None of this is to say that a patient doesn’t have the right to choose her medical practitioner. If a woman wants a woman physician, she should be accommodated with in reason. (By “within reason,” I mean that if there’s no female physician around, for example, it’s not necessary to call one in just because the patient wants one.) The point is that the physician doesn’t get to choose that he or she won’t take care of patients of the opposite sex, at least not during training, and the doctor’s employer is under no obligation to retain such a recalcitrant employee. The same thing goes for Muslim women who refuse to wash their hands properly because it necessitates baring their arms above the wrists.
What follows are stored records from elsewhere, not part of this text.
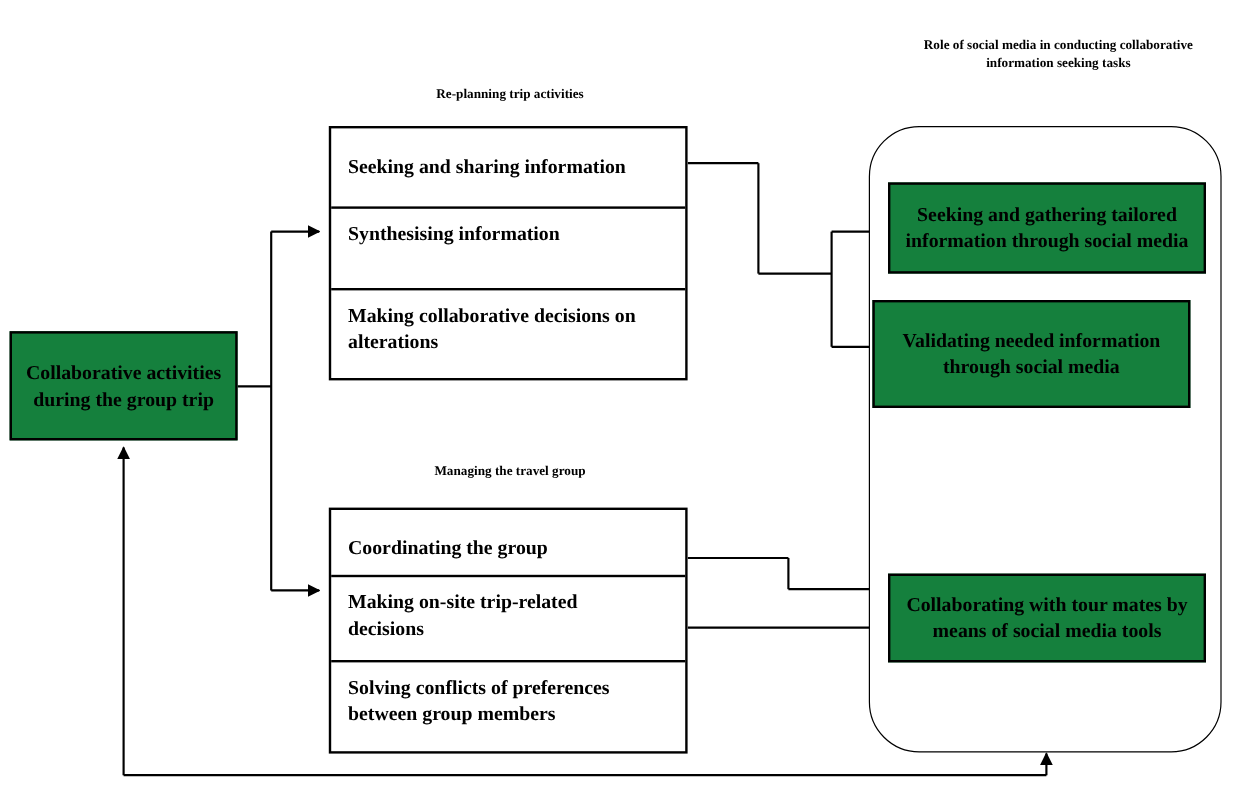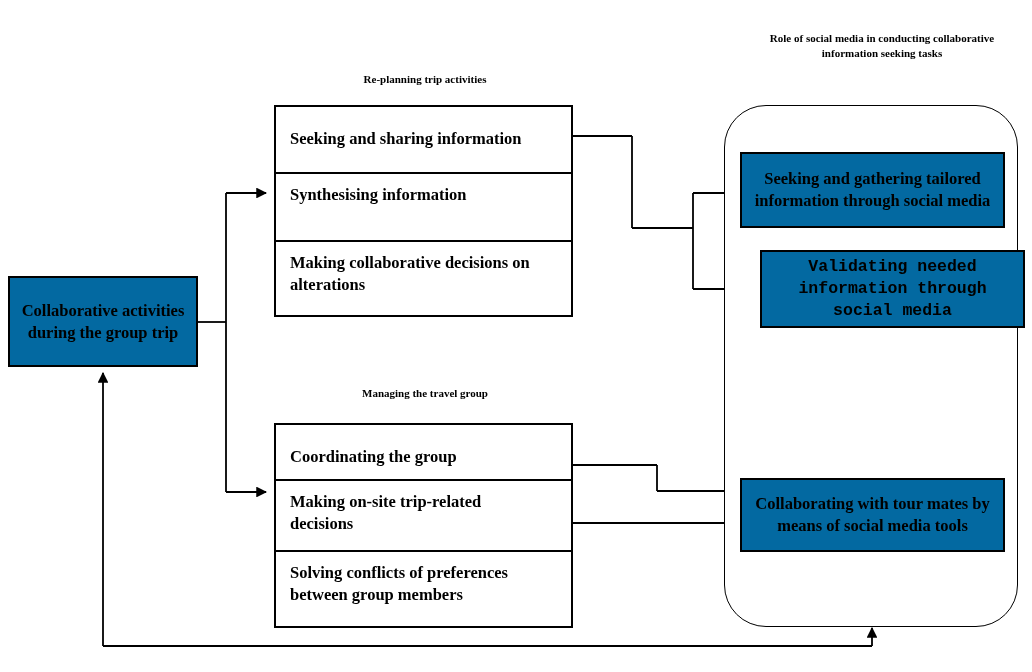--- a/index.html
+++ b/index.html
@@ -59,21 +59,21 @@
   }
   .cell-text, .box-text {
     font-weight: bold;
     font-size: 16.5px;
     line-height: 1.33;
   }
   .centered-box {
     position: absolute;
     box-sizing: border-box;
     border: 2px solid #000000;
-    background: #0369a1;
+    background: #15803d;
     display: flex;
     align-items: center;
     justify-content: center;
     text-align: center;
     padding: 4px 10px;
   }
 </style>
 </head>
 <body>
 
@@ -155,21 +155,21 @@
   </div>
 
   <div class="heading" style="left:750px; top:31px; width:264px;">Role of social media in conducting collaborative information seeking  tasks</div>
 
   <div class="rounded-container" style="left:724px; top:105px; width:294px; height:522px;"></div>
 
   <div class="centered-box" style="left:740px; top:152px; width:265px; height:76px;">
     <span class="box-text">Seeking and gathering tailored information through social media</span>
   </div>
 
-  <div class="centered-box" style="left:760px; top:250px; width:265px; height:78px;font-family:Liberation Mono, monospace;">
+  <div class="centered-box" style="left:727px; top:250px; width:265px; height:90px;">
     <span class="box-text">Validating needed information through social media</span>
   </div>
 
   <div class="centered-box" style="left:740px; top:478px; width:265px; height:74px;">
     <span class="box-text">Collaborating with tour mates by means of social media tools</span>
   </div>
 
 </div>
 
 </body></html>

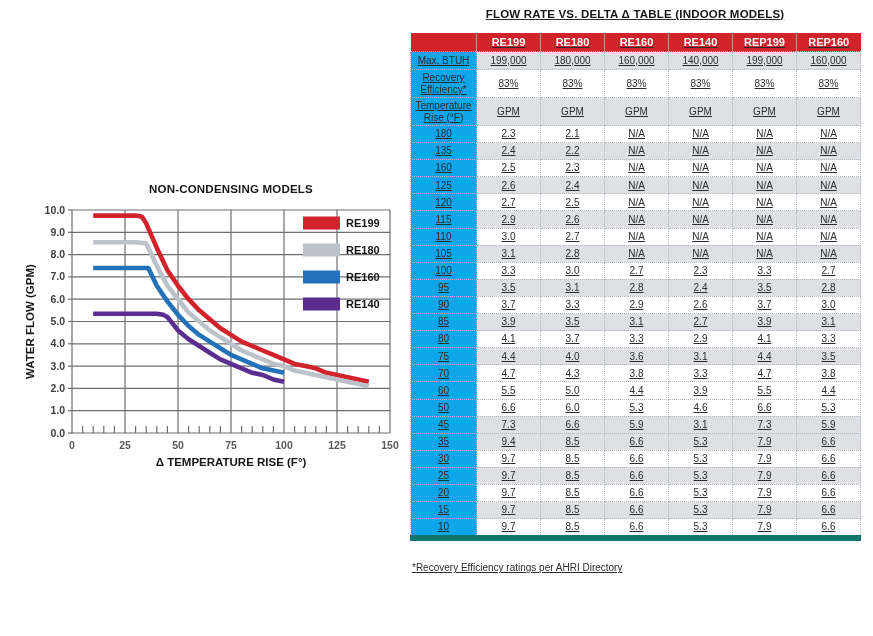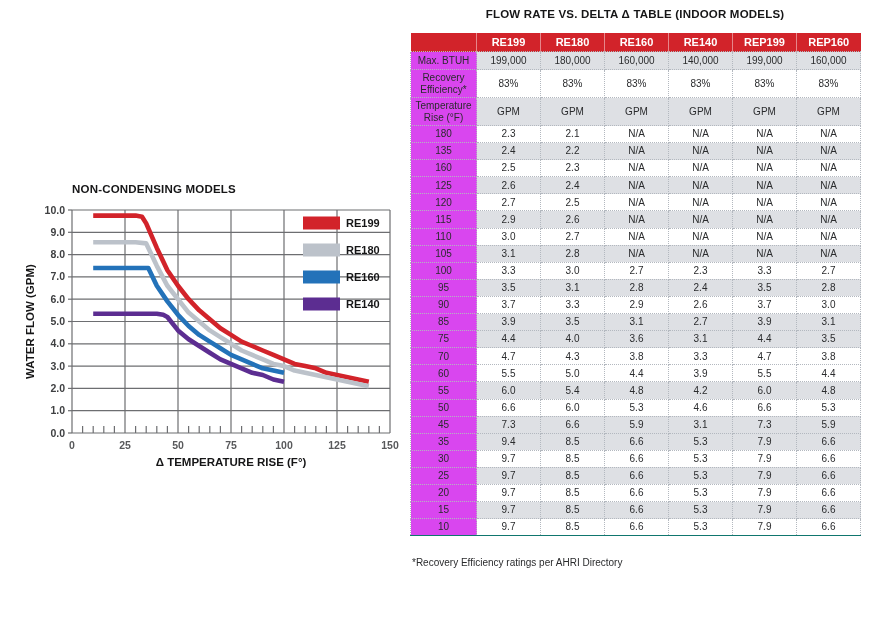--- a/index.html
+++ b/index.html
@@ -1,46 +1,46 @@
 <!DOCTYPE html>
 <html><head>
 <meta charset="utf-8">
 <style>
   html,body{margin:0;padding:0;background:#fff;}
   .page{position:relative;width:873px;height:636px;background:#fff;overflow:hidden;
         font-family:"Liberation Sans",sans-serif;color:#2a2b2d;}
 
   
   .chart-block{position:absolute;left:20px;top:183px;width:400px;height:300px;}
-  .chart-title{position:absolute;left:52px;top:0;width:318px;margin:0;text-align:left;
+  .chart-title{position:absolute;left:52px;top:0;width:318px;margin:0;text-align:center;
                font-size:11.5px;font-weight:700;letter-spacing:.2px;color:#161617;}
   #chart-svg{position:absolute;left:0;top:16px;}
   #chart-svg text{font-family:"Liberation Sans",sans-serif;}
   #chart-svg .tick-label{font-size:10.5px;font-weight:700;fill:#58595b;}
   #chart-svg .ytick-label{font-size:10.5px;font-weight:700;fill:#3f4042;}
   #chart-svg .axis-title{font-size:11.5px;font-weight:700;fill:#161617;}
   #chart-svg .legend-label{font-size:11px;font-weight:700;fill:#161617;}
 
   
-  .table-block{position:absolute;left:410px;top:8px;width:450px;}
+  .table-block{position:absolute;left:410px;top:8px;width:450px;text-decoration:underline;}
   .table-title{margin:0;text-align:center;font-size:11.5px;font-weight:700;
                letter-spacing:.2px;color:#161617;}
   table.flow{border-collapse:collapse;table-layout:fixed;width:450px;margin-top:13px;}
   table.flow th,table.flow td{font-size:10px;font-weight:400;text-align:center;vertical-align:middle;
         padding:2px 1px;line-height:1.15;border:1px dotted #b3b8bf;color:#2a2b2d;}
   table.flow col.c-label{width:66px;}
   table.flow col.c-data{width:64px;}
   tr.model-row th{background:#d2232a;color:#fff;font-weight:700;font-size:11px;height:14px;
         border:none;border-left:1px solid rgba(255,255,255,.45);}
   th.corner{background:#fff;border:none;}
-  th.row-label{background:#d946ef;font-weight:400;border-left:1px solid #9ca2aa;}
+  th.row-label{background:#0ea5e9;font-weight:400;border-left:1px solid #9ca2aa;}
   tr.shade td{background:#dee0e4;}
   tr.plain td{background:#ffffff;}
   td.last-col{border-right:1px solid #9ca2aa;}
-  tr.last-row th,tr.last-row td{border-bottom:1px solid #0f766e;}
+  tr.last-row th,tr.last-row td{border-bottom:6px solid #0f766e;}
   tr.spec-tall th,tr.spec-tall td{height:22px;}
   tr.spec-short th,tr.spec-short td{height:13px;}
   tr.data-row th,tr.data-row td{height:12.1px;}
   .footnote{margin:21px 0 0 2px;font-size:10px;color:#2a2b2d;}
 </style>
 </head>
 <body>
 
 <div class="page">
 
@@ -295,20 +295,29 @@
           </tr>
           <tr class="shade data-row">
             <th class="row-label">85</th>
             <td>3.9</td>
             <td>3.5</td>
             <td>3.1</td>
             <td>2.7</td>
             <td>3.9</td>
             <td class="last-col">3.1</td>
           </tr>
+          <tr class="plain data-row">
+            <th class="row-label">80</th>
+            <td>4.1</td>
+            <td>3.7</td>
+            <td>3.3</td>
+            <td>2.9</td>
+            <td>4.1</td>
+            <td class="last-col">3.3</td>
+          </tr>
           <tr class="shade data-row">
             <th class="row-label">75</th>
             <td>4.4</td>
             <td>4.0</td>
             <td>3.6</td>
             <td>3.1</td>
             <td>4.4</td>
             <td class="last-col">3.5</td>
           </tr>
           <tr class="plain data-row">
@@ -322,29 +331,20 @@
           </tr>
           <tr class="plain data-row">
             <th class="row-label">60</th>
             <td>5.5</td>
             <td>5.0</td>
             <td>4.4</td>
             <td>3.9</td>
             <td>5.5</td>
             <td class="last-col">4.4</td>
           </tr>
-          <tr class="shade data-row">
-            <th class="row-label">55</th>
-            <td>6.0</td>
-            <td>5.4</td>
-            <td>4.8</td>
-            <td>4.2</td>
-            <td>6.0</td>
-            <td class="last-col">4.8</td>
-          </tr>
           <tr class="plain data-row">
             <th class="row-label">50</th>
             <td>6.6</td>
             <td>6.0</td>
             <td>5.3</td>
             <td>4.6</td>
             <td>6.6</td>
             <td class="last-col">5.3</td>
           </tr>
           <tr class="shade data-row">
I’m very strongly in favor of freedom of religion or freedom from religion. It’s one of the founding tenets of our great nation. However freedom of religion does not imply that accommodations have to be made for religious belief if they conflict with good patient care. It doesn’t matter if it’s Muslims refusing to learn about diseases whose causes are related to behavior they consider immoral or Christian physicians refusing to disclose all science-based legal treatment options because the conflict with their religion. In medicine, the patient must come first. Medicine is a profession, and professionalism demands it. If a person’s religion will not let him or her do what the profession requires, then that person should not be a physician.
It comes down to is a small number of highly religious people who, rather than accommodating themselves to the rest of society, demand that society accommodates them. It’s not a bad thing for society to make reasonable accommodations, but the key word is “reasonable.” It’s not reasonable to change the standards of medical education or care just because a few fundamentalists object.